Windows Enterprise Desktop

Sep 14 2012   3:54PM GMT

Interesting Wrinkles with Intel SSDs Weasel Out of the Woodwork



Posted by: Ed Tittel
Tags:
SSD
Troubleshooting

Last week I wrote a blog post entitled “One small change to my PC, one giant PITA to implement,” wherein I recounted the issues and frustrations involved in what I thought would be a quick and simple SSD swap-out on my production desktop. Thanks to a recent memory upgrade from 4 to 24 GB that followed as a consequence of finally upgrading from 32-bit Windows 7 Professional to the 64-bit version instead, I had to kiss off 24 GB for my paging file and another 18 GB for the hibernation file. Alas, that left the original 128 GB OCZ Vertex 2 SSD a little short of workspace. With actual disk space available of 119 GB as reported  in Windows Explorer, the remaining 77 GB didn’t leave me enough room to accommodate the OS, plus files and applications, with 30 GB of free space left over to keep 25% of the disk free for the OS to “do its stuff” at runtime.

So, I switched over to a brand-new 180 GB Intel 520 Series SSD, in part to switch from the older 3 Gbps SATA II interface on the OCZ Vertex 2 to the new 6 Gbps SATA III interface on this drive. And thereby hangs today’s tale, because the only SATA III ports on my Asus P6X58D-E motherboard come from a two-port Marvell 9128 SATA controller. The other ports on this motherboard emanate from an Intel South Bridge 82801JR chipset, aka ICH10R, but they support SATA II, not SATA III. Here’s some of what the Intel SSD Toolbox has to say about my current set-up right now:

It took some serious spelunking and a drive update to get this much out of the Intel SSD toolbox.

It took some serious spelunking and a drive update to get this much out of the Intel SSD toolbox.

To get this far with the Intel SSD Toolbox, I had to do some serious digging around on the Internet, which took me to an excellent (and free) French device driver Website called station-drivers.com, where their Marvell page turned up a 9128 driver dated July 9, 2012. Before I downloaded and installed this driver package — which also installed an Apache server on my PC that I later removed — the SSD toolbox couldn’t recognize the make or model of my Intel SSD at all. But as the preceding screen capture clearly shows, it can now recognize the drive and its firmware version. But alas, here’s what happens when I try to use the Intel SSD optimizer, which normally runs weekly to clean up and optimize its SSDs:

The SSD toolbox can't work closely enough with the Marvell 9128 to support advanced optimization and management features.
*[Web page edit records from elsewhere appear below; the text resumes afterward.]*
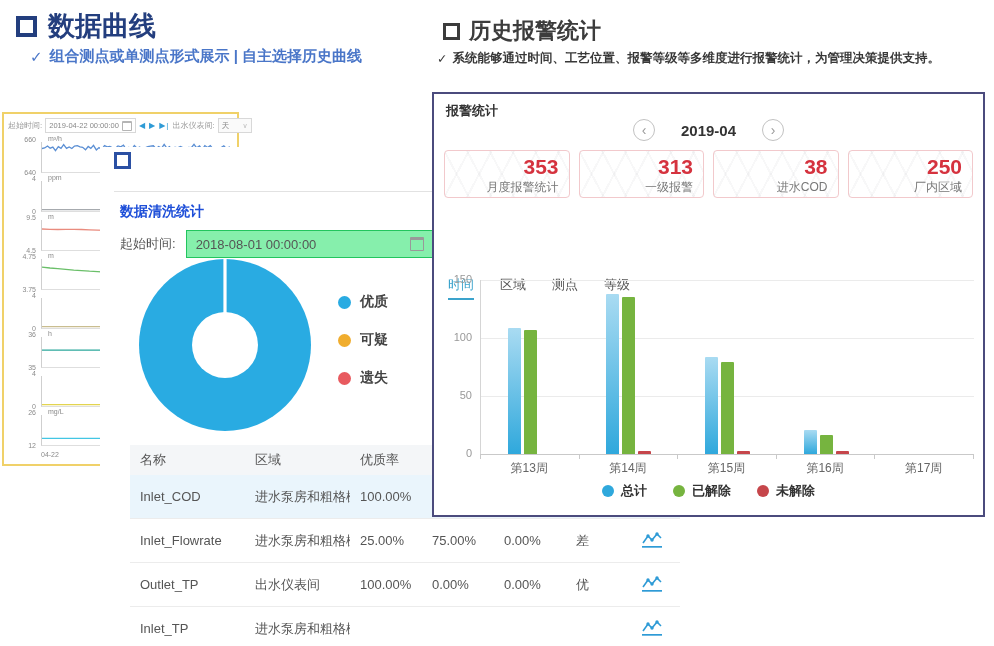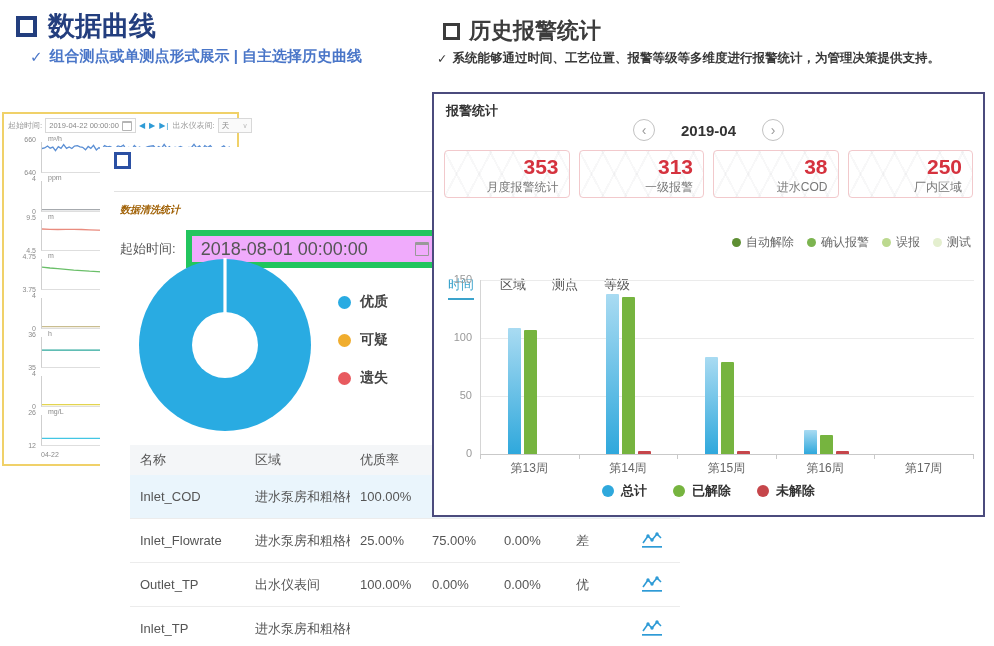"数据清洗统计" .pre-sub { color: #a16207 -> #1d4ed8; font-size: 10px -> 14px; font-style: italic -> none }
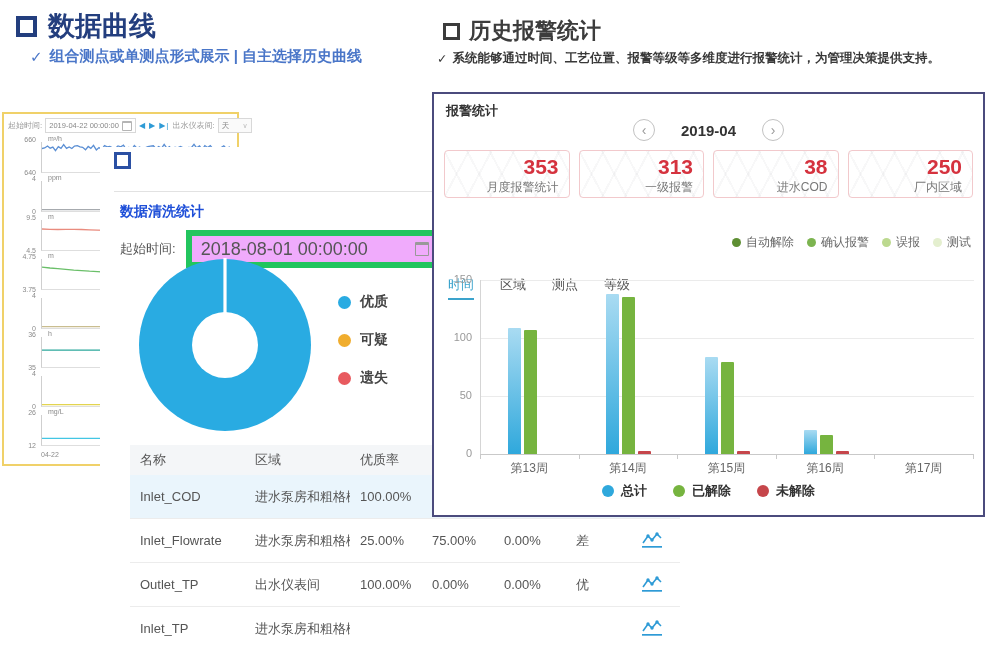"2018-08-01 00:00:00" .pre-input { background: #f0abfc -> #86efac; border: 6px solid #22c55e -> 1px solid #22c55e; font-size: 18px -> 13px }
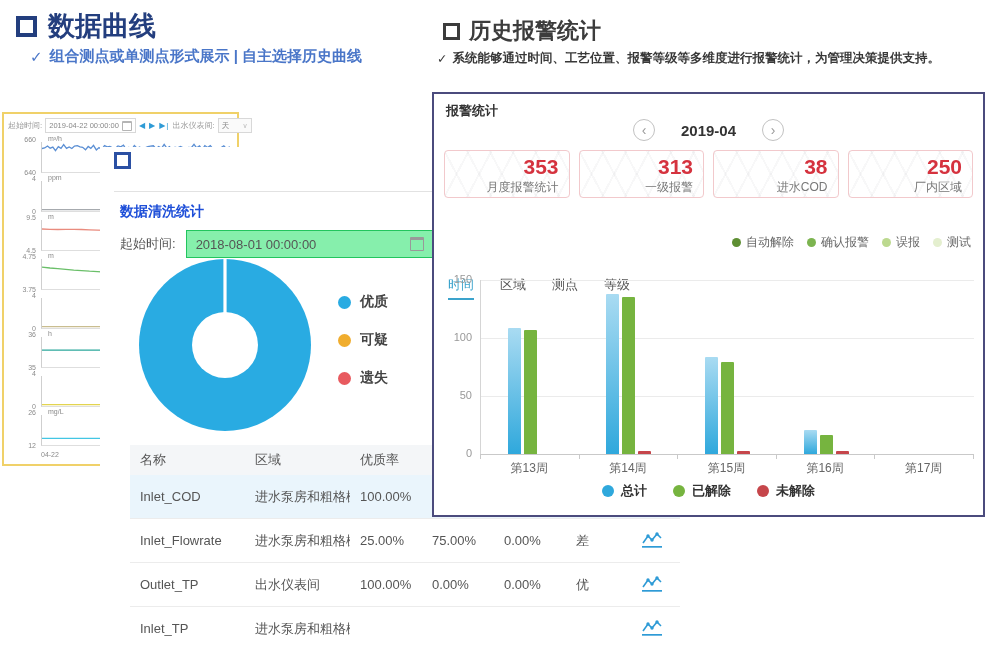"自动解除" div.ap-legend { html: <div> <div> <span></span> <span>自动解除</span> </div> <div> <span></span> <span>确认报警</span> </div> <div> <span></span> <span>误报</span> </div> <div> <span></span> <span>测试</span> </div> </div> -> none }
The SSD toolbox can’t work closely enough with the Marvell 9128 to support advanced optimization and management features.

Further research on the Web shows that the issues with the 9128 and the Intel SSD toolbox are well-known and -documented. Newer drivers might someday offer more relief, but for now it looks like I’ll have to switch back to the ICH10R SATA ports to get the SSD Toolbox to work to fullest effect. And from what I read on the various Intel and Marvell (and PC enthusiast) forums, it may ironically turn out to be the case that I’ll get better performance from the ICH10R SATA II ports on that motherboard than I’m currently getting from its Marvell 9128 SATA III ports. One thing’s for sure, the CrystalDiskMark numbers from the current set up come nowhere close to Intel’s claimed 550 MB/sec for read, and 500 MB/sec for write for this particular SSD. I’m getting just a little more than half that, as these CrystalDiskMark benchmark results illustrate.

The read/write numbers barely edge above 50% of Intel's claimed performance for this SSD.

The read/write numbers barely edge above 50% of Intel’s claimed performance for this SSD.

This weekend, I’ll unplug the box, pop open the case, and switch the motherboard end of the SSD’s SATA cable from a Marvell port to an open ICH10R port (I still have 3 left). If I observe anything startling or especially interesting, I’ll post again next week to report on what I learned. But man, was I disappointed to realize that just because my motherboard has SATA III ports doesn’t mean that they’re actually GOOD for the uses to which I’d like to put them. Who knew that not all SATA III ports are created alike, or that not all of them work equally well with various SSDs? I kind of thought that the whole point of a standard bus was not to have to worry about who’s building the parts on either end of a connection. Oh, well: Live and learn!